Cop Of The Week,” Reconsidered

Christian Bruckhart.

(Opinion) I’m just a patrol cop in New Haven. This is my opinion and it doesn’t reflect the position of anyone but myself. I wasn’t paid, ordered or otherwise told to write it. I authored it off duty, and it’s worth exactly what you’re paying to read it.

It’s good to see the Cop of the Week” feature is back in the Independent. Last year, around this time, I posted a letter in the police department calling for us, the cops, to boycott participating in it. I felt that the New Haven Independent, and its editor Paul Bass in particular, had crossed the line from independent” news source to biased activist by publishing misleading stories about my coworkers. In my letter, I said that we should support the freedom of the press to report on whatever they wanted, but we didn’t need to contribute to helping them sell their papers.

I signed my name to my letter and to his credit, Mr. Bass emailed me when he learned of it and we agreed to meet for coffee (and to those who view 1 Union Avenue as some sort of impenetrable citadel, it took him less than 24 hours to hear about it and contact me). I think we had a constructive conversation, and we’ve run into each other a handful of times since then. He offered to let me write an occasional article for the Independent, but I declined at the time. On a personal level, I found him friendly and easy to speak with, but professionally, I remained wary, still feeling that the NHI exhibited an anti-police bias which I feared could be used to twist anything I wrote. 

When Mr. Bass called me last week for a quote about the bit part I played in a great job my coworkers did, I initially declined. But I came to think that if I, and by extension my sister and brother officers, continued to keep quiet, we would be letting the narrative in the media about the police be only a litany of negativity, controlled by others who may know little about what we really do. Not that my own quote was particularly enlightening: I found a car thief hiding in the bottom of a Dumpster and he smelled terrible. End quote. Funny, but my coworkers are the ones who deserve the praise for doing good police work. That job (in NHPD parlance, an individual call is usually referred to as a job”) was just an example of something we do on a daily basis. 

Too often we toil in relative anonymity: domestics, missing persons, accidents with and without injures, anonymous reports of gunshots, people with holes in their body that were caused by bullets/knives/insert other implement here, naked people high on PCP running around, job after job, call after call, form after form, ad nauseum, ad infinitum. Sisyphus has a better chance of reaching the top of the hill with his boulder than the NHPD does of running out of calls for service. It’s a job that can be exhausting, exhilarating, frustrating and rewarding, sometimes all at once. If we’re lucky, we might get 30 seconds of adrenaline on a good call, but anything really fun is usually followed by a minimum of two hours of paperwork. The radio never stops, and scenes of carnage that would make the average person’s head spin become our routine.

You never know what the next dispatch is going to be, from terrifying to why is this a police issue??” We get sent to everything, it doesn’t matter. We are who you call when you don’t know who else to call and we’re always open.

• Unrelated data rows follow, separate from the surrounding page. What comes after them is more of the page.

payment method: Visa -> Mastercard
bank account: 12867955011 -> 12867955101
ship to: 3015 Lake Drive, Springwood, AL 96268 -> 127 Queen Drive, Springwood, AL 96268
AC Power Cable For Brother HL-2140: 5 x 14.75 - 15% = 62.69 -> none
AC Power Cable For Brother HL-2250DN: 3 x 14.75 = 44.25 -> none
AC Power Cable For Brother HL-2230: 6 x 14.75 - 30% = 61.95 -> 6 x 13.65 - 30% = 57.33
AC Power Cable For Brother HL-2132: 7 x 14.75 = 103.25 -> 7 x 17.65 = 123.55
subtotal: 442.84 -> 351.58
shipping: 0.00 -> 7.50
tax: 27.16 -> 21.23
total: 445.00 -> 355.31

Occasionally, someone somewhere recognizes a particularly good job, but it never seems proportional to the number of good jobs out there which go unseen. For every negative story about the police, I can think of countless acts of bravery, mercy, compassion, kindness, and humor, that I’ve seen from my sister and brother officers. I’ve been a police officer in two departments over the past nine years, and I’ve seen officers buy food for the homeless with their own money, organize gift drives for families for Christmas who couldn’t afford anything for their kids, contribute money and time to each other’s causes, run into burning buildings to check for people who might be trapped, put their own safety on the line to protect someone they’ve never met, or just exchange a kind word with the broken people living in the shadows that society has shunned and rejected. I’ve also laughed my ass off more times than I could remember, sometimes because it’s all you can do to keep from crying, other times because it is truly hilarious, one-of-a-kind stuff. If you ever want a good laugh, get a couple of cops together and listen to the stories, every cop has at least a few.

So I welcome back the Cop of the Week” and I hope my fellow officers continue to participate in it. I also hope we do more to recognize each other. We do too much good work to not have at least some of it recognized. Yes, the media will continue to report on our mistakes, sometimes fairly, other times in ways that we find misleading. The freedom of the press is a constitutional right, and we support it unequivocally, even when the story is against us. But we do ourselves a disservice when we keep quiet about the good we do when it far outweighs the negative.